With about half of what we send to landfill being food scraps there’s got to be a better way, are Bokashi Bins the answer?

A while back we hit up a Compost Collective course and picked up some pretty handy tips to reduce the amount of rubbish we produce. It’s been great, instead of chucking food scraps in the trash (which means waaaay less trips up the driveway come rubbish night) we put them in a Bokashi Bin which is basically a bucket with a lid which you throw your kitchen waste in, chuck in a bit of this sawdust like stuff and close the top. Once it’s filled up you let it to brew for a month then dig it into your garden or add it to a regular compost bin.

Bokashi Bins are great if, like us, you’re living in a small house and are not able to utilise a full on compost bin which requires a decent amount of room. Another advantage is you can pretty much put whatever you like in them. We bought a pair of buckets (they come with the sawdust), using the discount we got doing the course and the lot set us back $88. It took us quite a while to fill the first one as each time you top it up you use a potato masher to squish it all down, it’s deceiving how much it holds. The idea is you fill one bin, then start using the second, once that one’s full you empty the first and start over.

So after months of cramming food into this thing and then leaving it to do its fermenting we were finally ready it open it up and what was inside was both fascinating and disgusting. The first thing that hit us was the stink, if done right it should smell like pickles… ours not so much, a bad smell is a sign it didn’t quite work. I’m not sure how exactly we mucked it up, not emptying the juices enough or perhaps because we let it ferment for way longer than the required four weeks. Either way we paid the price and so did our poor neighbours who were out on their deck… sorry guys!


The juices are actually pretty versatile and when opening this there was plenty to go around. You can use the collected run off to clean your drains, it’ll prevent algae build up and odour and it can also be used it in the garden diluted as a fertiliser.


The smell wasn’t horrible considering this was a bucket of food scraps including fruit peels, vege cuttings, bread, chicken bones and meat off cuts were in there. It just wan’t that pleasant, I can’t quite put my finger on it but it was pungent, it sent Amanda running back inside.

It’s amazing how the food doesn’t actually break down, it’s like a time capsule for food waste, a diary of our summer dinners. There was A LOT of corn, from this you’d think we ate it every night.


We’ve got a little vege patch which our landlords were cool with us putting in, it’s about two square metres, made from macrocarpa and we’ve had reasonable success growing in it.
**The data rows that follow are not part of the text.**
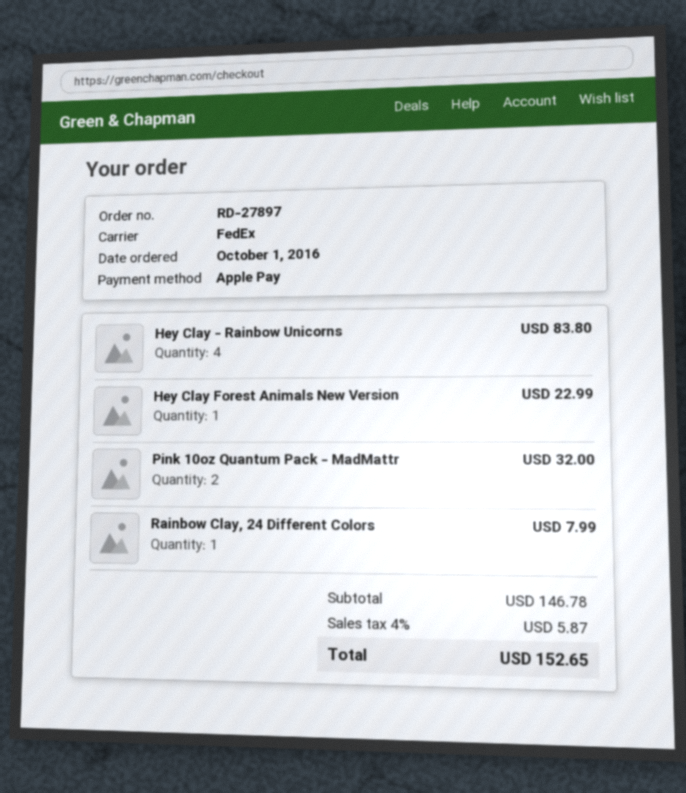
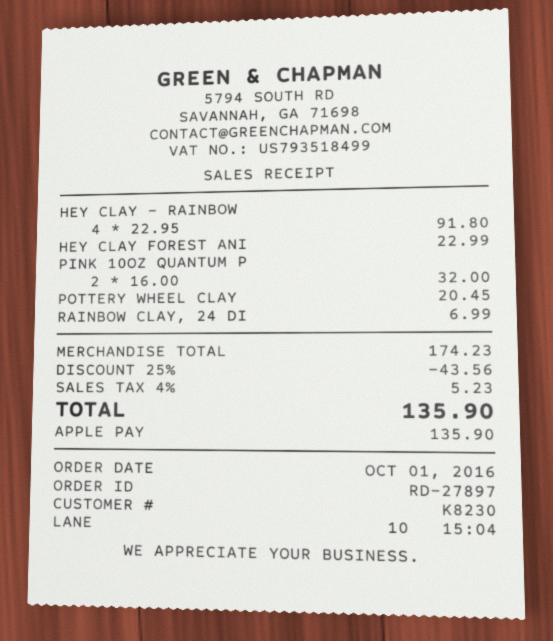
Hey Clay - Rainbow Unicorns: 4 for 83.80 -> 4 for 91.80
Rainbow Clay, 24 Different Colors: 1 for 7.99 -> 1 for 6.99
POTTERY WHEEL CLAY: none -> 1 for 20.45
subtotal: 146.78 -> 174.23
discount: none -> 25% = 43.56
tax: 4% = 5.87 -> 4% = 5.23
total: 152.65 -> 135.90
There’s only two lonely broccoli stalks growing in there at the moment so it was a good spot for us to dispose into.


After tipping it out and poking through it with a spade, reminiscing about all those summer BBQs we had earlier this year the next thing to do was bury it, turning the soil over enough so that it was all hidden below the surface. When mixed with soil and covered it should take about three or four weeks for the scraps to decompose and become unrecognisable.

Now all that’s left to do it clean it out and start filling it up again as we’ve already filled the second one!